THE TASK
Write out the line that contains "Sanaa 8 x 10" and every line after it through the end of the entries, exactly as given and with no other lines.

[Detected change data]
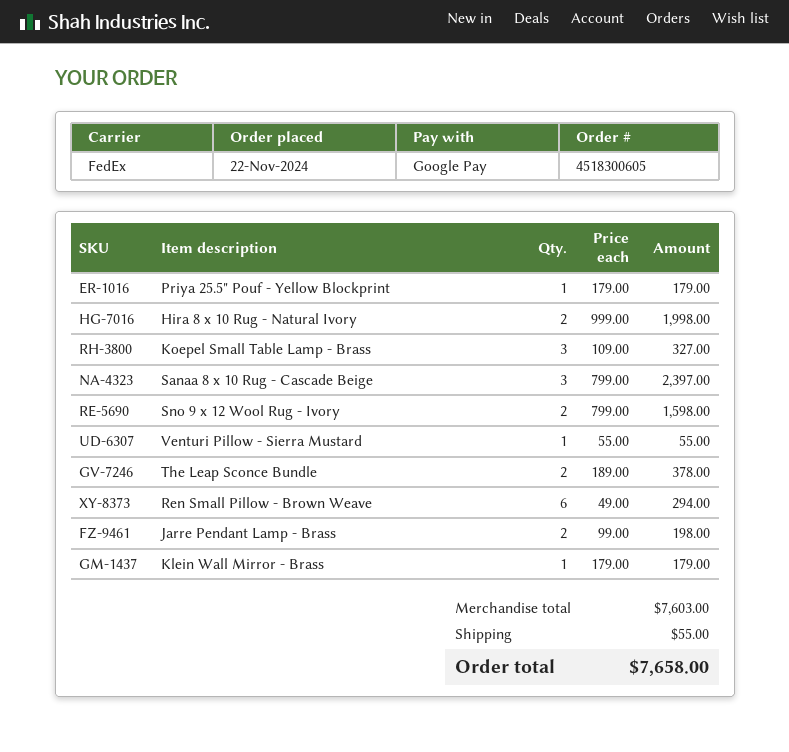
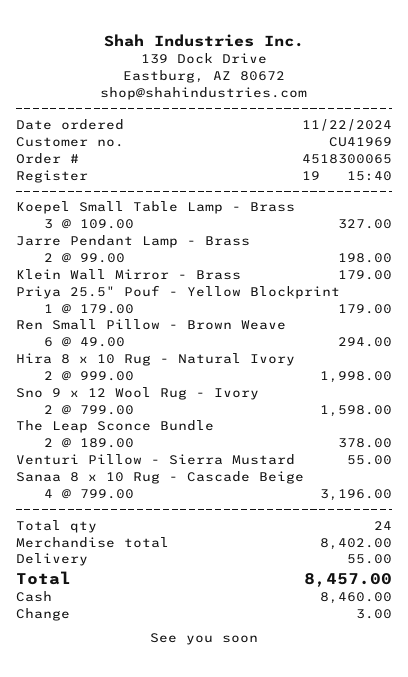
order number: 4518300605 -> 4518300065
payment method: Google Pay -> cash
Sanaa 8 x 10 Rug - Cascade Beige: 3 x 799.00 = 2397.00 -> 4 x 799.00 = 3196.00
subtotal: 7603.00 -> 8402.00
total: 7658.00 -> 8457.00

ANSWER SPACE
Sanaa 8 x 10 Rug - Cascade Beige: 3 x 799.00 = 2397.00 -> 4 x 799.00 = 3196.00
subtotal: 7603.00 -> 8402.00
total: 7658.00 -> 8457.00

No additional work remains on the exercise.